Selon une enquête menée par l’Agence Européenne des droits fondamentaux (FRA) en 2014, environ une femme sur 20 (5%) a été violée depuis l’âge de 15 ans. La même enquête estime que 3,7 millions de femmes dans l’UE ont subi une forme de violence sexuelle pendant les 12 derniers mois avant l’enquête, ce qui correspond à 2% des femmes interrogées (âgées de 18 à 74 ans).
Au niveau européen, les instruments législatifs mis en place contre ce phénomène sont la Directive de l’UE sur les victimes (2012/29/UE) et la Convention du Conseil de l’Europe sur la prévention et la lutte contre la violence à l’égard des femmes et la violence domestique (Convention d’Istanbul).
L’Agence des droits fondamentaux de l’Union Européenne signale également que la majorité des femmes victimes ne dénoncent pas les violences subies ni à la police ni aux autres agences d’aide aux victimes, ce qui signifie qu’un grand nombre d’accidents ne sont pas représentés dans les statistiques officielles, ni au niveau étatique ni au niveau européen.

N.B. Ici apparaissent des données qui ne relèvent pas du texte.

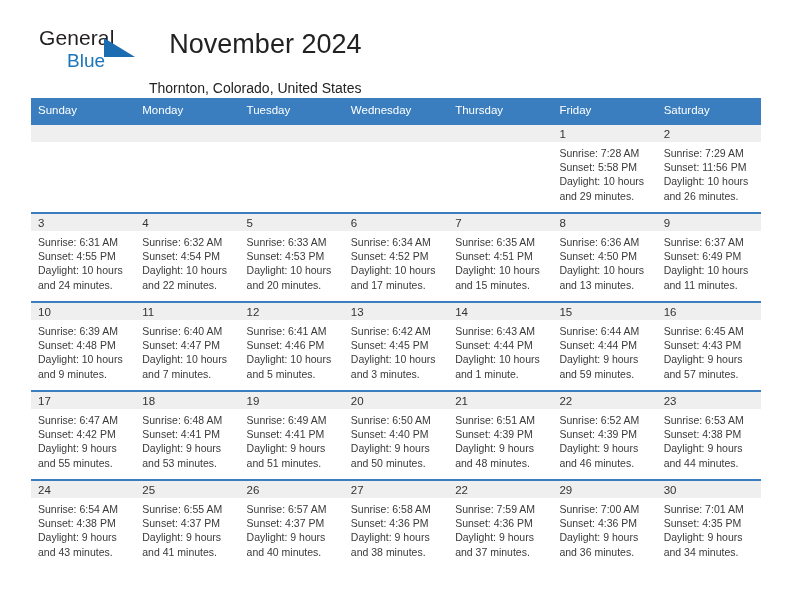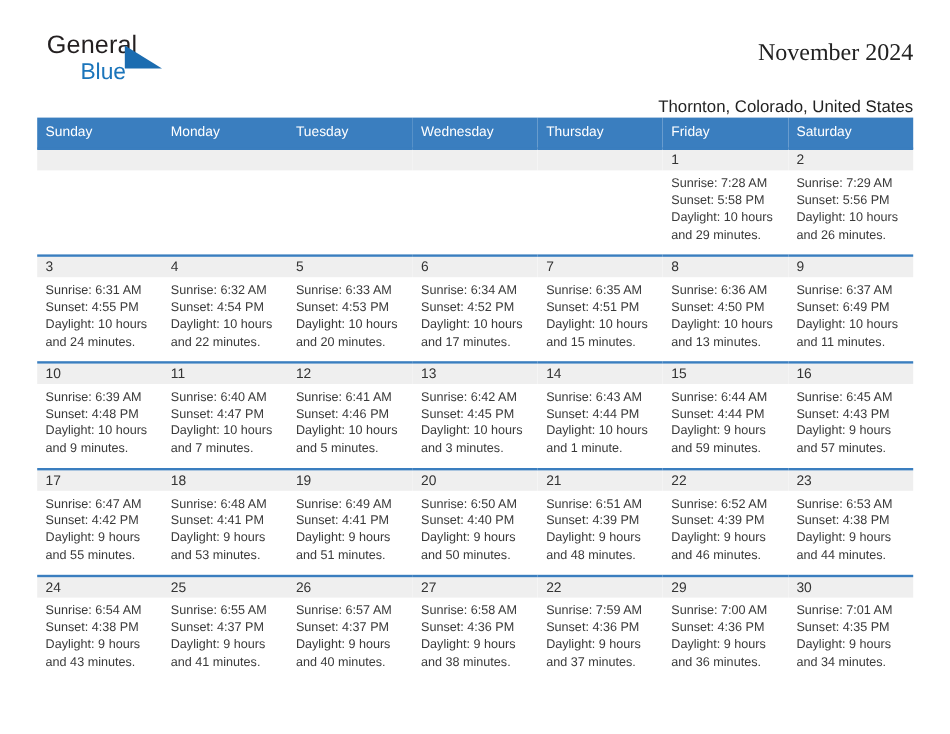--- a/index.html
+++ b/index.html
@@ -26,7 +26,6 @@
   .header {
     display: flex;
     align-items: flex-start;
-    justify-content: space-between;
     padding-top: 26px;
     height: 72px;
     box-sizing: border-box;

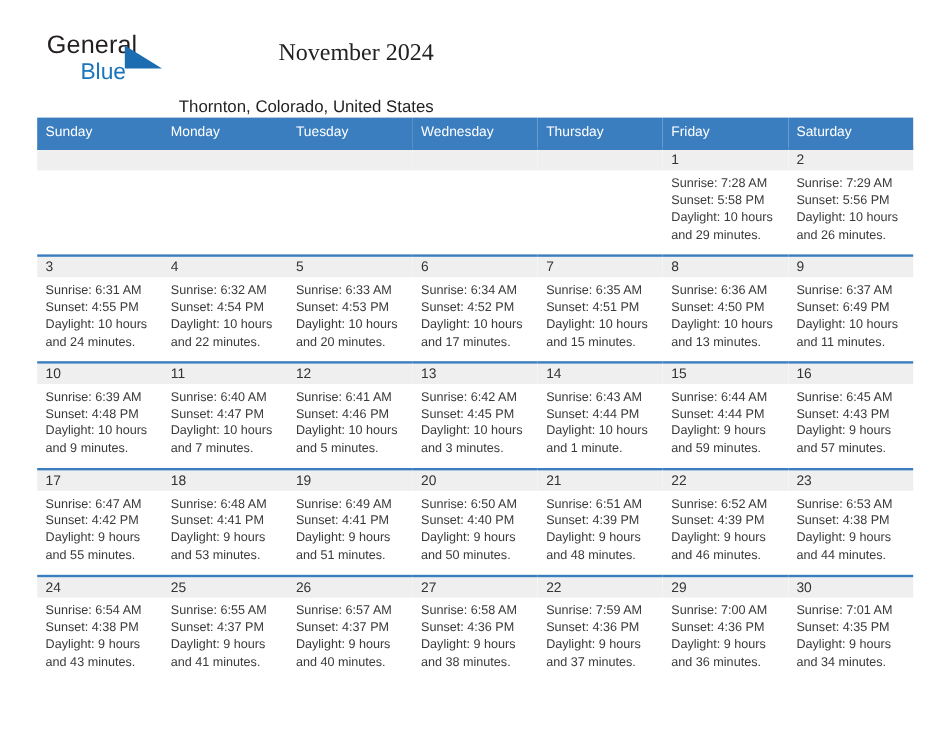--- a/index.html
+++ b/index.html
@@ -66,12 +66,11 @@
     padding-top: 2px;
   }
   .cal-title {
-    font-size: 20px;
+    font-size: 27px;
     color: #222222;
     line-height: 32px;
     font-weight: normal;
     margin: 0;
-    font-family: Liberation Serif, serif;
   }
   .cal-subtitle {
     font-size: 14px;

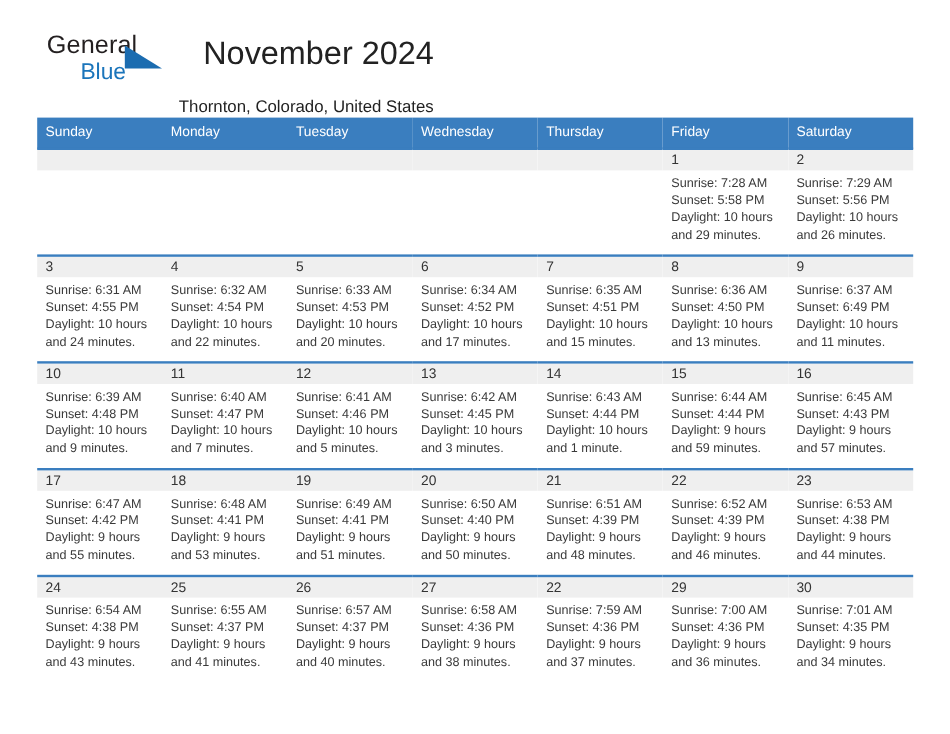--- a/index.html
+++ b/index.html
@@ -223,7 +223,7 @@
           <div class="daynum-bar">2</div>
           <div class="cell-body">
             <div>Sunrise: 7:29 AM</div>
-            <div>Sunset: 5:56 PM</div>
+            <div>Sunset: 11:56 PM</div>
             <div class="daylight">Daylight: 10 hours and 26 minutes.</div>
           </div>
         </td>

Les états et l’Union Européenne sont donc toujours confrontés au manque de donnés précises concernant le phénomène.
Selon l’Agence « Compte tenu de l’ampleur de la violence à l’égard des femmes relevée par l’enquête, le paysage découlant du programme de Stockholm dans le domaine de la justice et des affaires intérieures devrait garantir que la violence à l’encontre des femmes soit reconnue et traitée comme une violation des droits fondamentaux ».
La reconnaissance du viol, et en général de la violence envers les femmes, comme véritable crime contre l’humanité n’a jamais été une question tenue pour acquise. Il suffit de constater que, par exemple, la Convention de 1951 sur le statut de refugié n’énonce pas le sexe comme catégorie susceptible de discrimination à son article 14, qui contient, justement, le principe de non-discrimination.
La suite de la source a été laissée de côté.